The reduced orchestrations, carried by a trio of musicians on stage, allow actors to lend a contemporary sense of humanity to the characters. Particularly Geoff Elliott who is curmudgeonly and somber in the titular role and Cassandra Marie Murphy, whose Mrs. Lovett feels refreshingly alive, take advantage of the freedoms afforded them by a small pit who can follow their whims. Elliott’s Todd is thus not a figure of melodrama, screaming his ‘Epiphany’ over a full strings section, but a father and husband unmoored by the cruel loss of his family. He is not a villain in a musical, but a man who has been mistreated by an unjust system. Murphy lends Mrs. Lovett a vocal adroitness and pop sensibility that make her songs surprisingly pleasant to the ear without overshadowing the gruesome, histrionic selfishness of the despicable character. From her first appearance bemoaning ‘The Worst Pies in London’, Murphy’s Lovett seems to be part Madame Defarge and part overgrown kindergartner, mashing up and spitting into a mound of crumbled pies in an act nearly as disturbing as her later cannibalistic ventures. Her strong passaggio makes the melancholic ‘Wait’ a memorable highlight of the first act.

Possibly the highest praise one can bestow on a production is that, without having first read the dramaturgical note by Dr. Miranda Johnson-Haddad, the intentions of the production landed as intended.
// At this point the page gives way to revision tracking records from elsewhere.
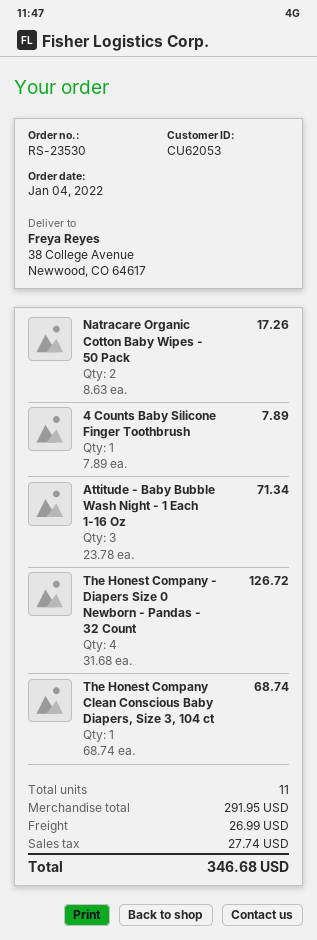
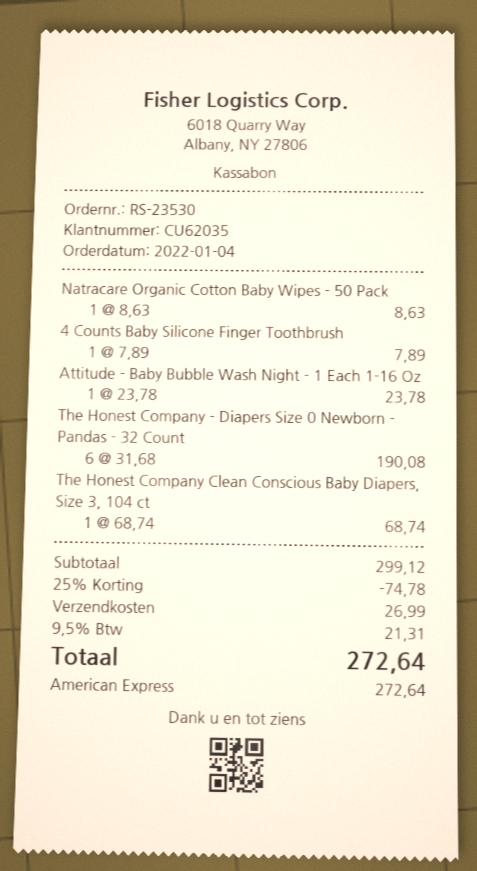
customer number: CU62053 -> CU62035
Natracare Organic Cotton Baby Wipes - 50 Pack: 2 x 8.63 = 17.26 -> 1 x 8.63 = 8.63
Attitude - Baby Bubble Wash Night - 1 Each 1-16 Oz: 3 x 23.78 = 71.34 -> 1 x 23.78 = 23.78
The Honest Company - Diapers Size 0 Newborn - Pandas - 32 Count: 4 x 31.68 = 126.72 -> 6 x 31.68 = 190.08
subtotal: 291.95 -> 299.12
discount: none -> 25% = 74.78
tax: 27.74 -> 21.31
total: 346.68 -> 272.64

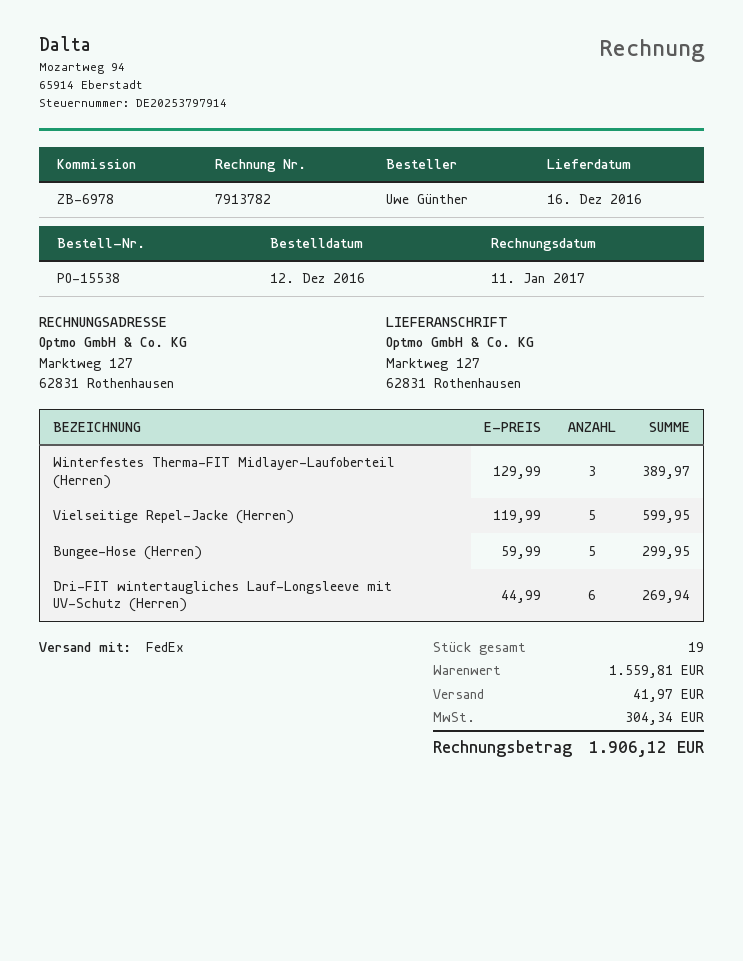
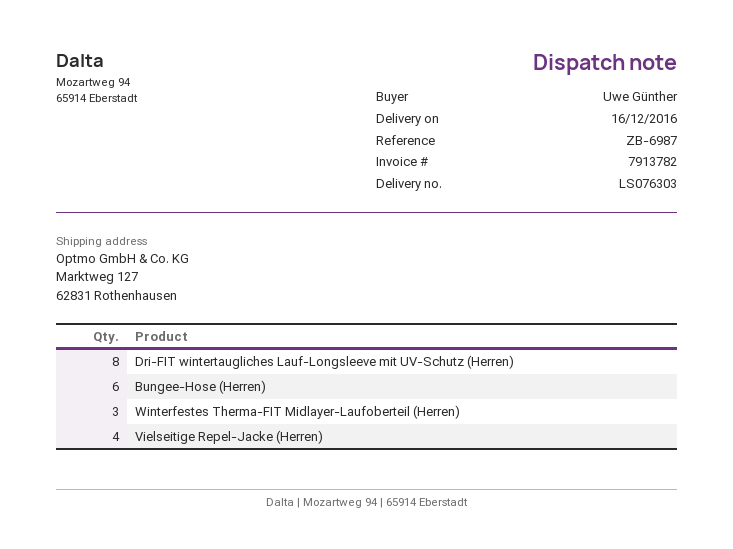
reference: ZB-6978 -> ZB-6987
Vielseitige Repel-Jacke (Herren): 5 -> 4
Bungee-Hose (Herren): 5 -> 6
Dri-FIT wintertaugliches Lauf-Longsleeve mit UV-Schutz (Herren): 6 -> 8

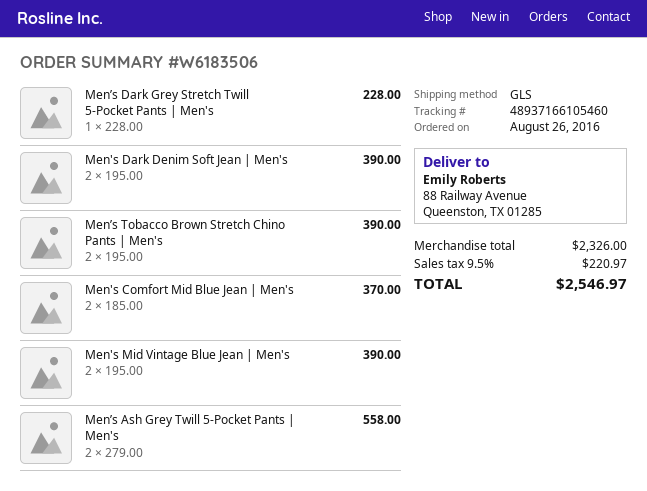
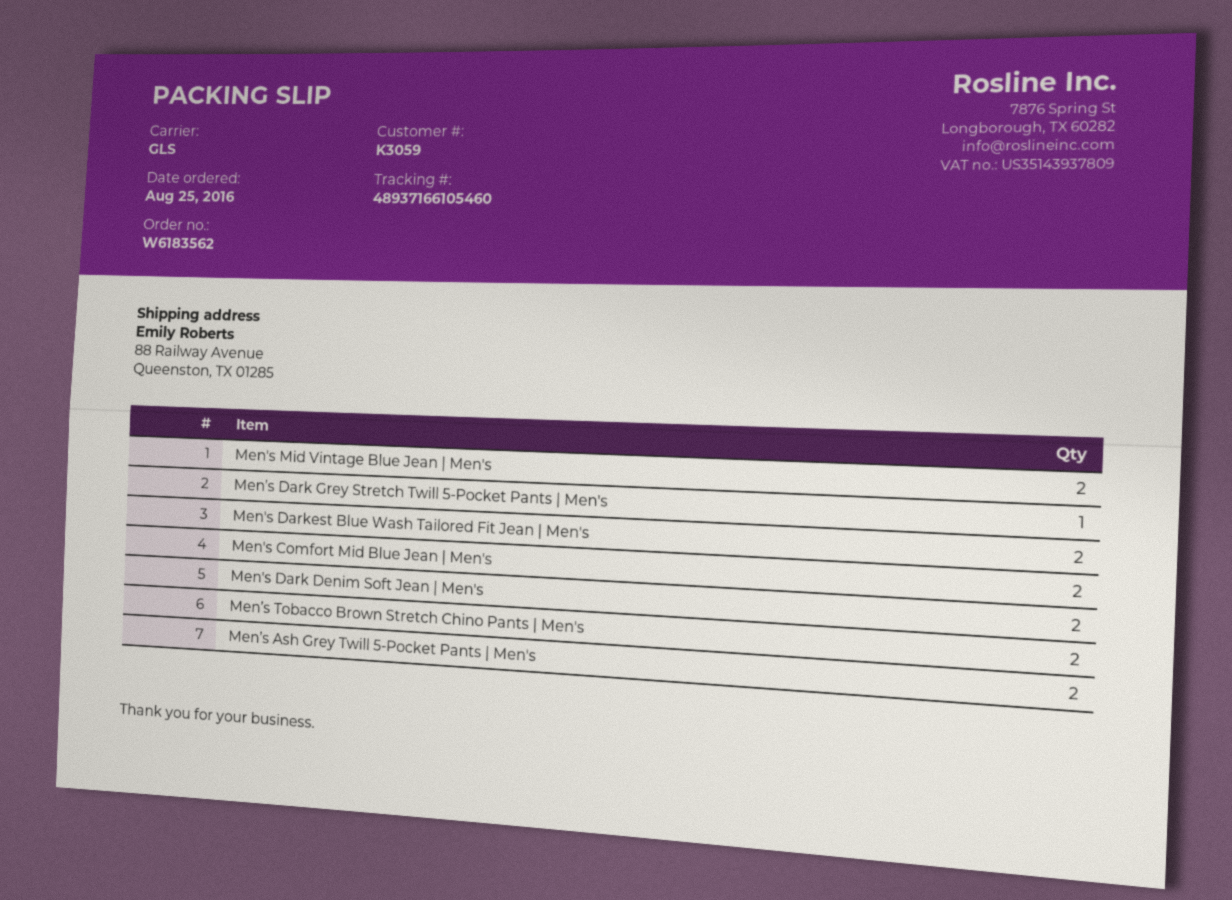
order number: W6183506 -> W6183562
order date: 2016-08-26 -> 2016-08-25
Men's Darkest Blue Wash Tailored Fit Jean | Men's: none -> 2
As Johnson-Haddad expounds, “most of the central characters in Sweeney Todd appear to be suffering from some form of mental illness, which in today’s world we would understand as resulting from trauma.” The centering of the humanity of the characters drives the entire production. This is not to say that ANW has crafted an introspective, Actors’ Studio production devoid of humor and theatricality. In fact, the humanity afforded each character seems to make the story and rich score a bit more haunting. Sung around the piano, ‘A Little Priest’ has never been so delightfully vaudevillian, and the punchlines have never seemed so delightfully organic. Other highlights of the production include the crystalline soprano of Amber Liekhus’ Beggar Woman, a sumptuously deteriorated set designed by Francois-Pierre Couture, and delicious wigs by Tony Valdes. After all, what’s a musical about a barber without some gorgeous heads of hair?

Those new to the show are in for a treat with ANW’s staging, and familiar fans will be met with exciting interpretations that will keep them on their toes.